Brief - Where a line below carries the word "chart", include it in the count, then give the count alone.

(Information shown begins)

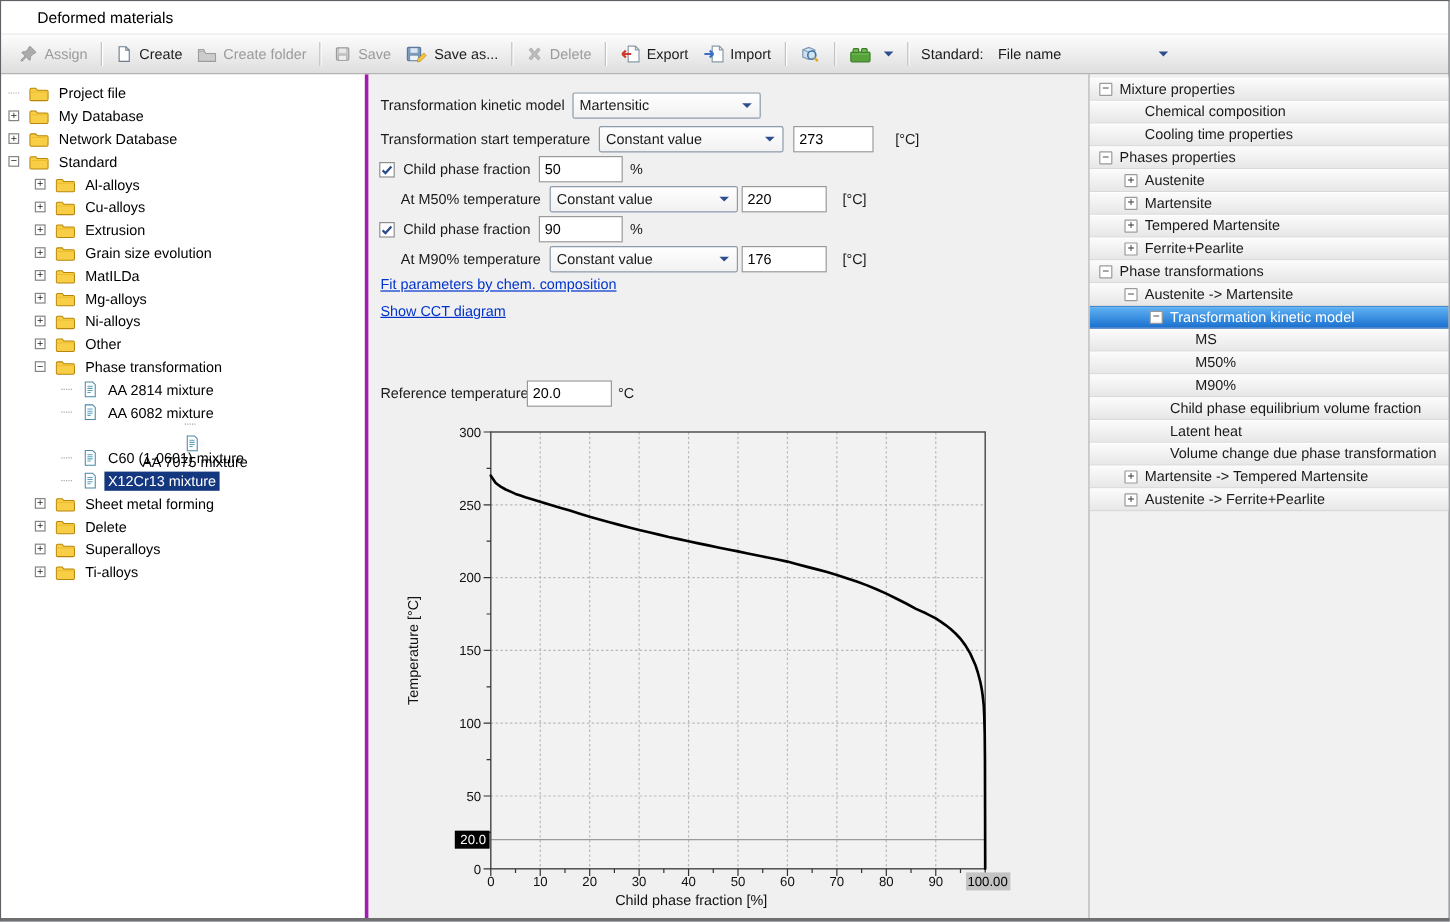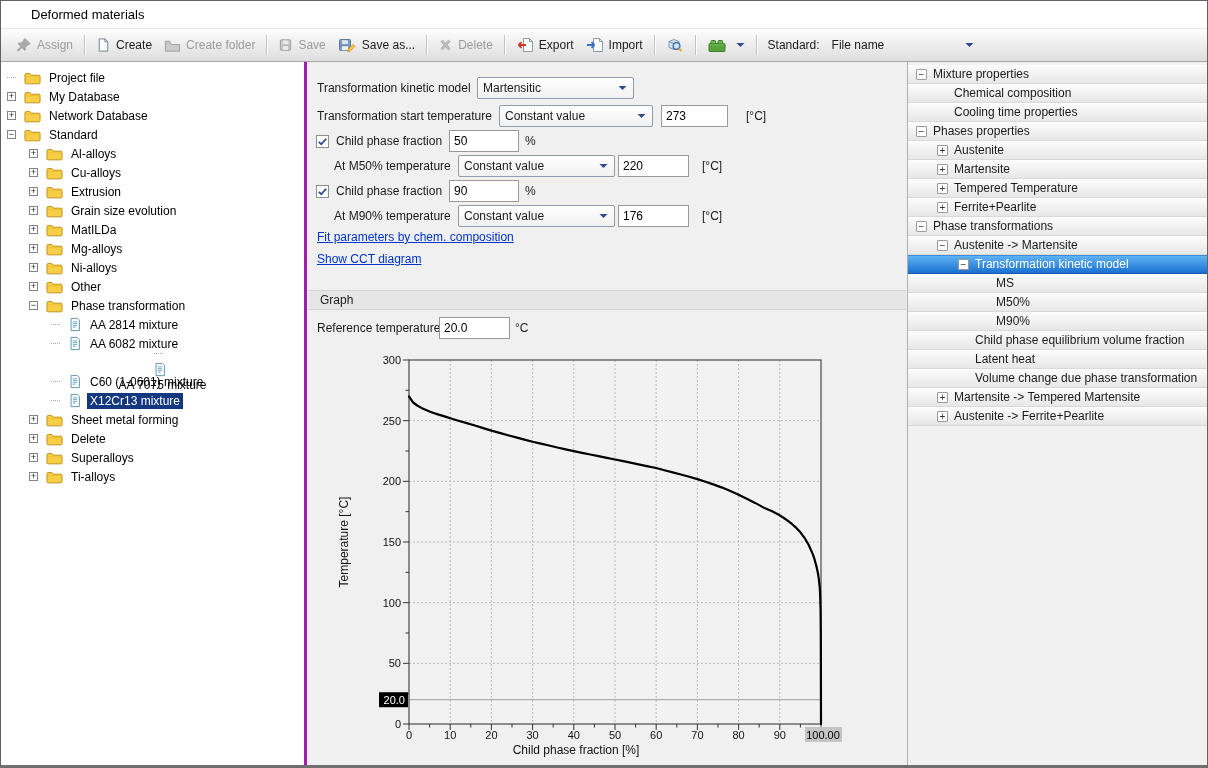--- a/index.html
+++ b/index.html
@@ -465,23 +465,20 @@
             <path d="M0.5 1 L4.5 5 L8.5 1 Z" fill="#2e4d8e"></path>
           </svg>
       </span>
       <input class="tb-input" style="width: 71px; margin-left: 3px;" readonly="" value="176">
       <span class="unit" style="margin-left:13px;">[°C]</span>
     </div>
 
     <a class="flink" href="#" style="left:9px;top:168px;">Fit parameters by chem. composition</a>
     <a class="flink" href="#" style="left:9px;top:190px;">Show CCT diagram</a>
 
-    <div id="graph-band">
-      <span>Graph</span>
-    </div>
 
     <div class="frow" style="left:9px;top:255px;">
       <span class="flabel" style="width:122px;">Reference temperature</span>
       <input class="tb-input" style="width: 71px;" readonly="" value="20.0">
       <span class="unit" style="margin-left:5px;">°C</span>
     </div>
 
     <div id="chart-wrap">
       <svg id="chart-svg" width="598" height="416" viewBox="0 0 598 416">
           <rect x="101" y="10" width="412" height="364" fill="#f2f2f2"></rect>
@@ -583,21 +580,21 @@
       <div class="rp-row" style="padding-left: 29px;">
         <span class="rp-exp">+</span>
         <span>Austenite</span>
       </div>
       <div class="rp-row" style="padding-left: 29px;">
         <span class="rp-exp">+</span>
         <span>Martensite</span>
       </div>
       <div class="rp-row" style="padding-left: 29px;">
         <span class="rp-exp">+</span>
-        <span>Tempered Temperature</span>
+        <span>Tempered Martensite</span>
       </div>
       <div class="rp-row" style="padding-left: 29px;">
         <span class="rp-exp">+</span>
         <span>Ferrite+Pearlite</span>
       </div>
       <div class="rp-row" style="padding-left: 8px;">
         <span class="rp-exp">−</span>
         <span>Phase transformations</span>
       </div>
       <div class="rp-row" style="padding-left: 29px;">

(Information shown ends)

Finished exercise - 2